Wulan terdiam. Evan adalah seorang produser musik dan penulis lagu yang sebetulnya cukup terkenal. Hanya saja pekerjaannya yang sering berada di belakang layar membuat ia jarang tersorot publikasi. Beberapa grup Band kenamaan setidaknya pernah populer karena membawakan lagu ciptaannya. Beberapa penyanyi yang kini tengah naik daun diorbitkan namanya oleh Evan sebagai produsernya. Bisa jadi keberadaan Evan di Bali kali ini pun karena pekerjaannya. Dan Wulan semakin meratapi ketidak beruntungannya berada di jam yang sama pada kepulangannya kembali ke Jakarta.

Pikiran Wulan melayang pada Rio. Seandainya saja ia tidak berada di situasi yang tidak memungkinkan Rio menemaninya pulang, ia pasti sudah pulang bersama Rio pada jam yang berbeda tanpa harus bertemu Evan. Ataupun pada jam yang sama, setidaknya Rio ada disampingnya menemaninya, membatasi Evan untuk bisa mendekatinya.

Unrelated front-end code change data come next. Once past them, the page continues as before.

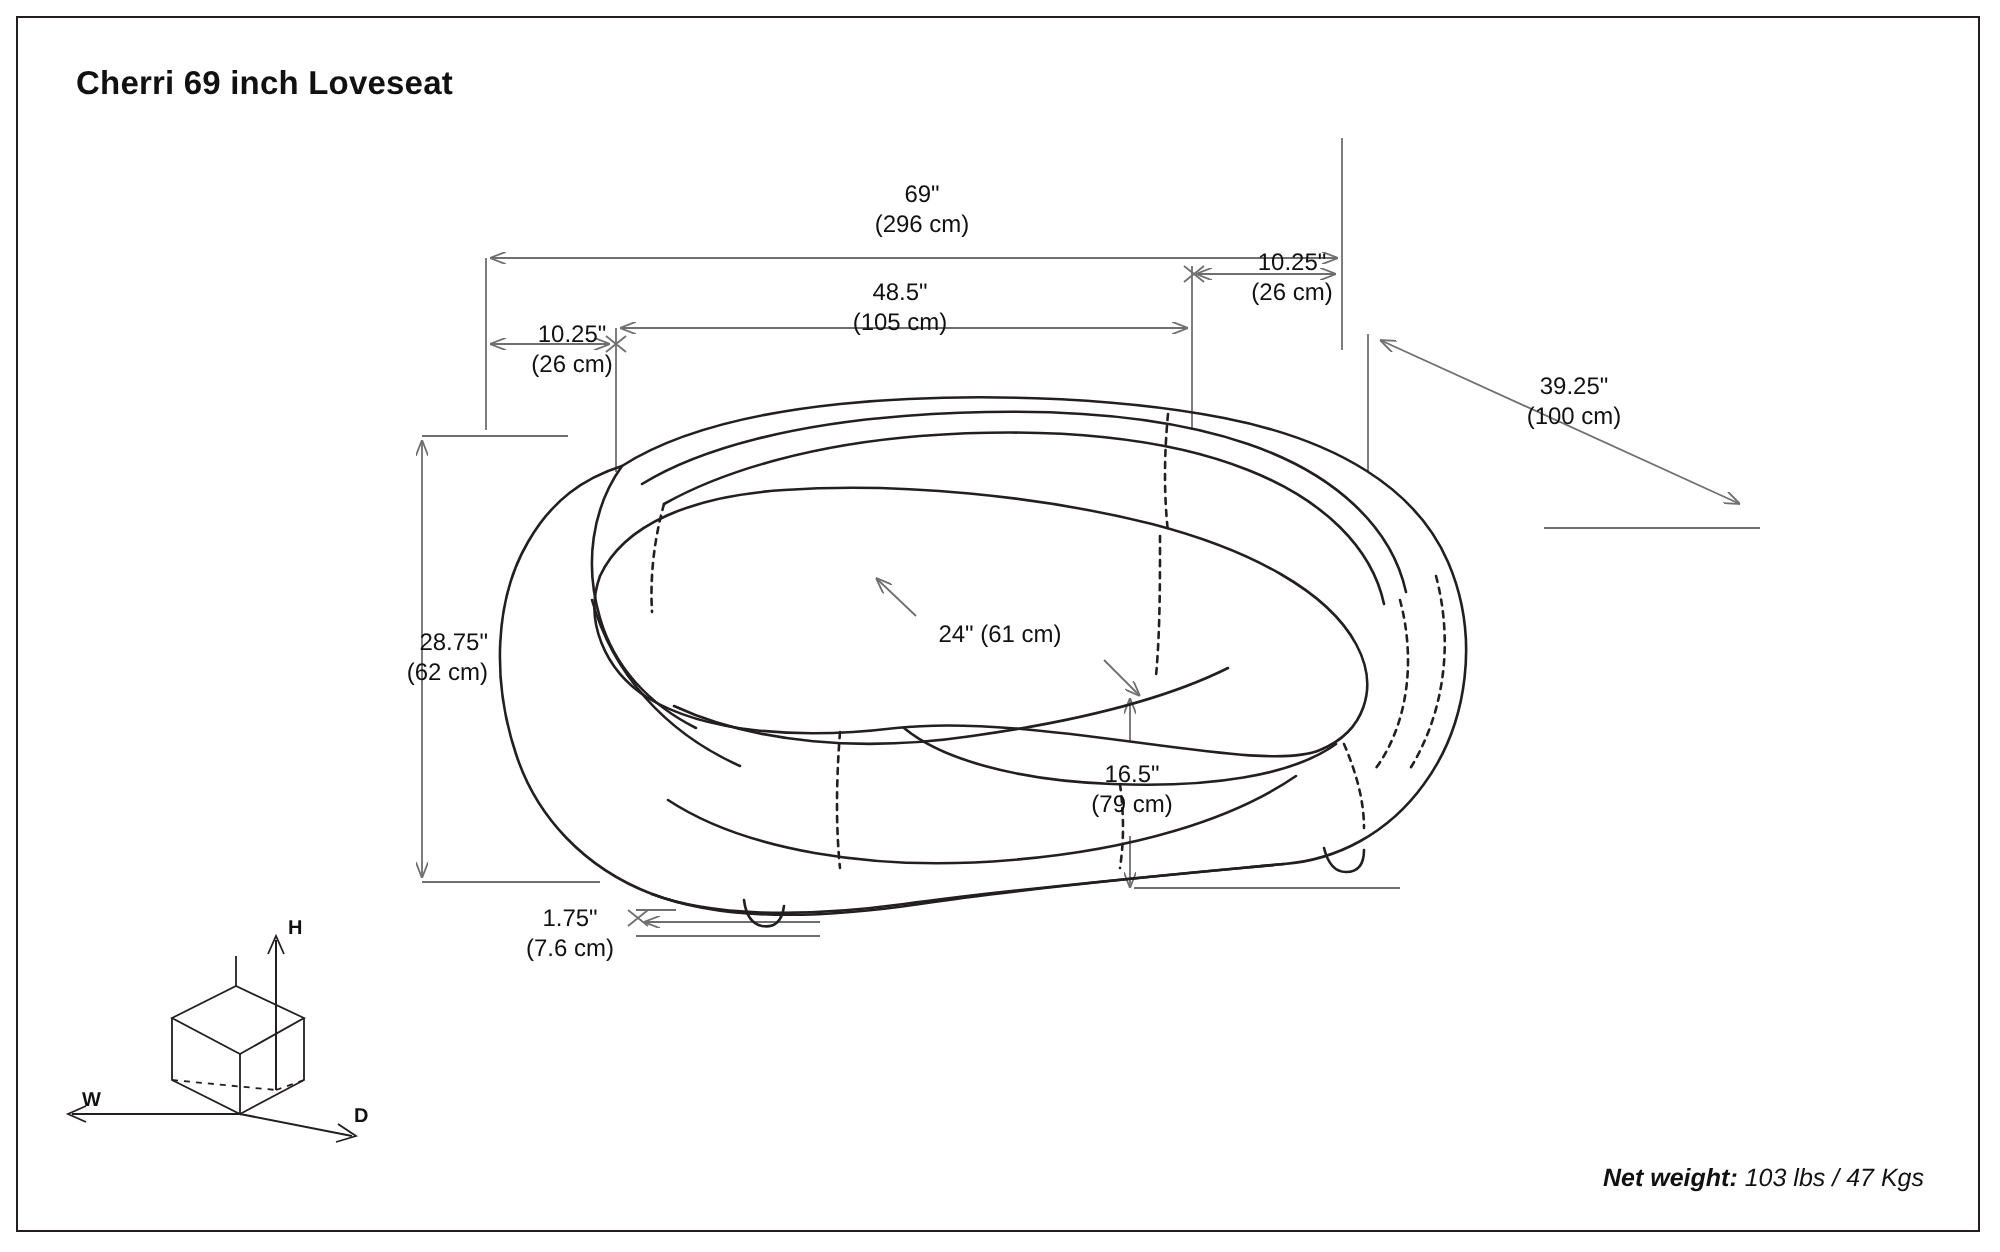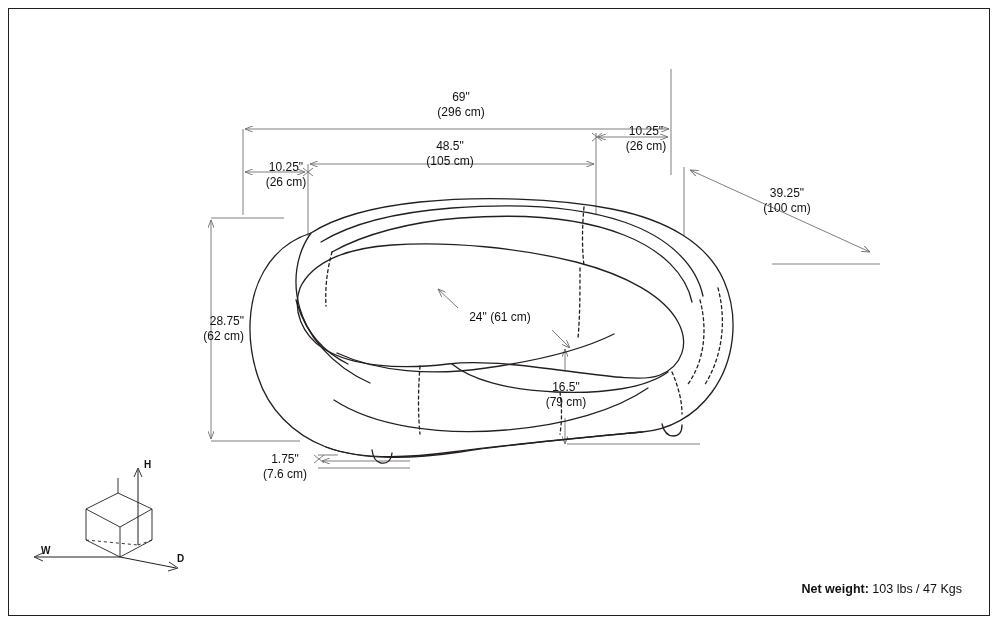--- a/index.html
+++ b/index.html
@@ -82,6 +82,7 @@
 
   <div id="frame-border"></div>
 
+  <div id="title">Cherri 69 inch Loveseat</div>
 
   <svg class="layer" viewBox="0 0 1000 626">
     <defs>

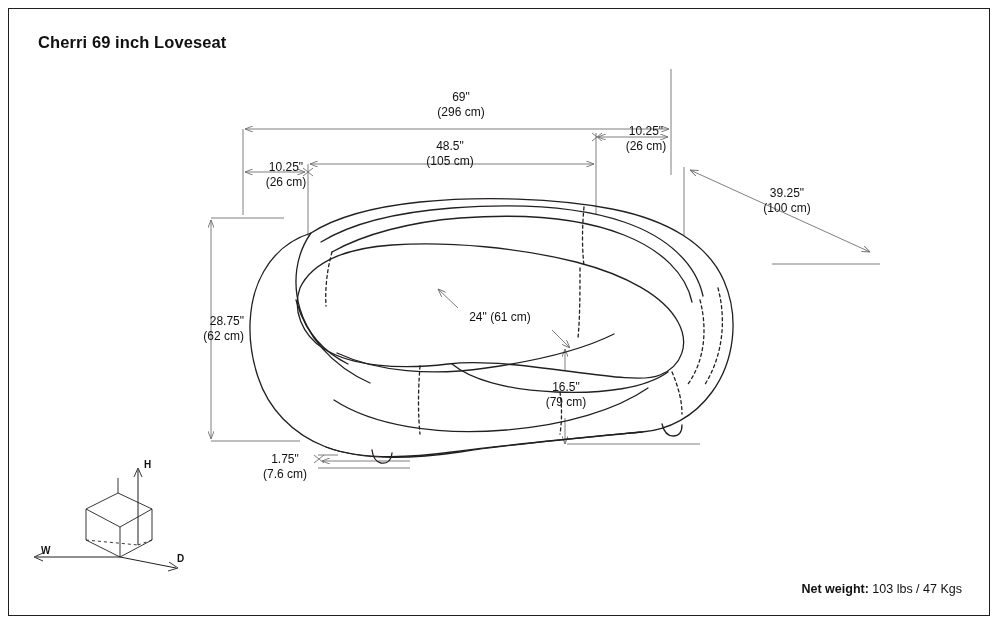--- a/index.html
+++ b/index.html
@@ -46,6 +46,7 @@
     color: #111111;
     white-space: nowrap;
     text-align: right;
+    font-style: italic;
   }
   #netweight .nw-label {
     font-weight: bold;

Wulan memejamkan mata. Penyesalan terkadang timbul disaat seperti ini. Mengapa ia harus memiliki hubungan pernikahan seperti ini dengan Rio. 

Pertemuan terakhirnya dengan Evan bukanlah pertemuan yang ia harapkan. Rasanya Wulan ingin segera menghapus ingatannya akan apa yang terjadi, saat kenyataannya ia sangat menikmati hubungan sex dengan Evan walau dengan pengetahuan suaminya.
Pesawat berada pada posisi Take off, hal yang paling tidak disukai Wulan. Ia menggenggam sandaran tangan disampingnya erat erat, memejamkan matanya dan menundukkan kepalanya sampai ia merasa pesawat terbang dalam posisi datar. Wulan menarik nafas lega.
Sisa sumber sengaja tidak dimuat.